TRIANGLE: http://img172.imageshack.us/img172/1344/trig.jpg

I worked out that it would be 127 cm2

2. Originally Posted by olivia59
TRIANGLE: http://img172.imageshack.us/img172/1344/trig.jpg

I worked out that it would be 138 cm2
No.

For any triangle, it's area can be found using the formula

$A = \frac{1}{2}\,ab\,\sin{C}$, where $C$ is the angle in between sides $a$ and $b$.
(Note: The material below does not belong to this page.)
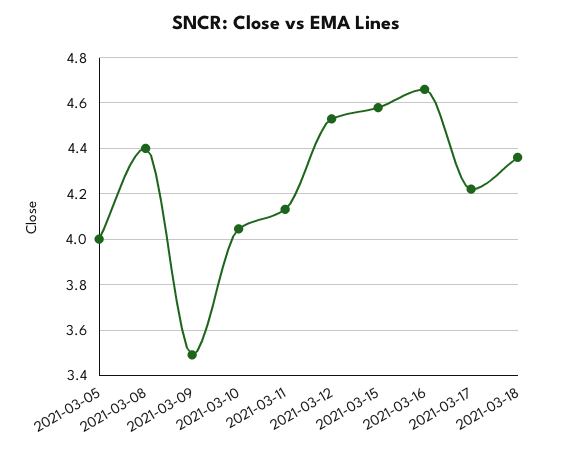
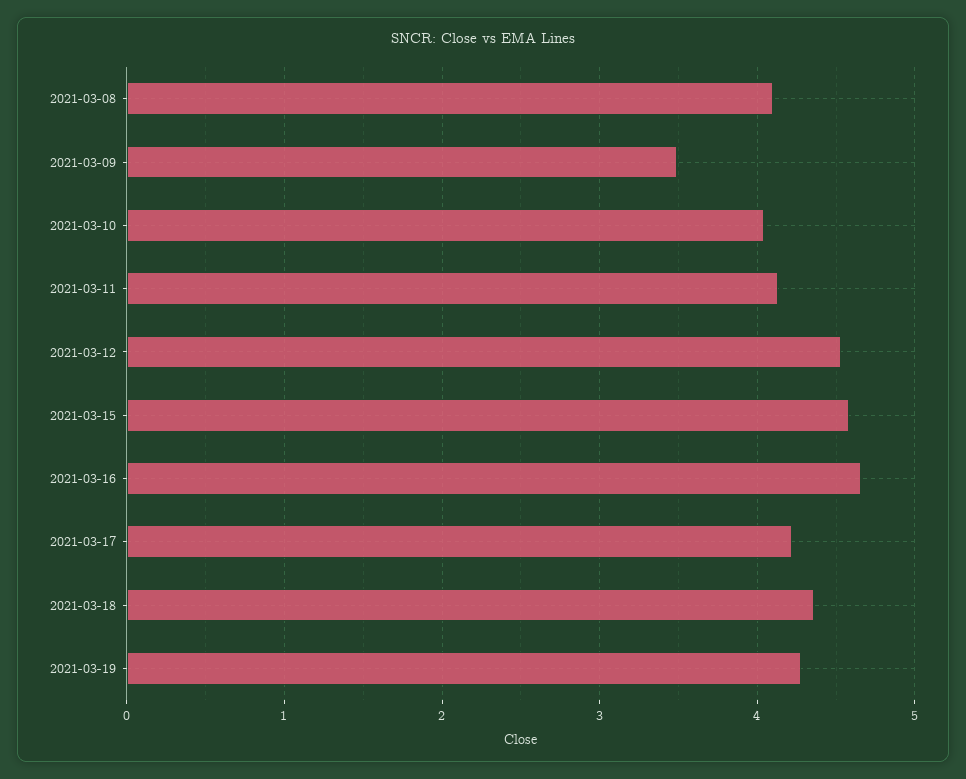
2021-03-05: 4 -> none
2021-03-08: 4.4 -> 4.1
2021-03-19: none -> 4.3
So $A = \frac{1}{2}\cdot 12\,\textrm{m}\cdot 30\,\textrm{m} \cdot \sin{45^{\circ}}$

$= 180\,\textrm{m}^2\cdot \frac{\sqrt{2}}{2}$

$= 90\sqrt{2}\,\textrm{m}^2$.

3. But i thought the rule was 1/2 * bc sin A

4. Originally Posted by olivia59
But i thought the rule was 1/2 * bc sin A
That's exactly the same rule. I've just chosen two different sides of the triangle.

Point is, you need two sides of the triangle and the angle between them.

BTW I always like to keep the solutions exact where possible, hence the square root value rather than the decimal.

5. ok, but when i enter 1/2 * 12 * 30 * sin 45 on the calculator it gives me 127....is that not right? i dont understand where you get the 90 from?

6. I'm not sure why you reposted this question when I already answered it in your other thread: http://www.mathhelpforum.com/math-he...-triangle.html. Did you not see it?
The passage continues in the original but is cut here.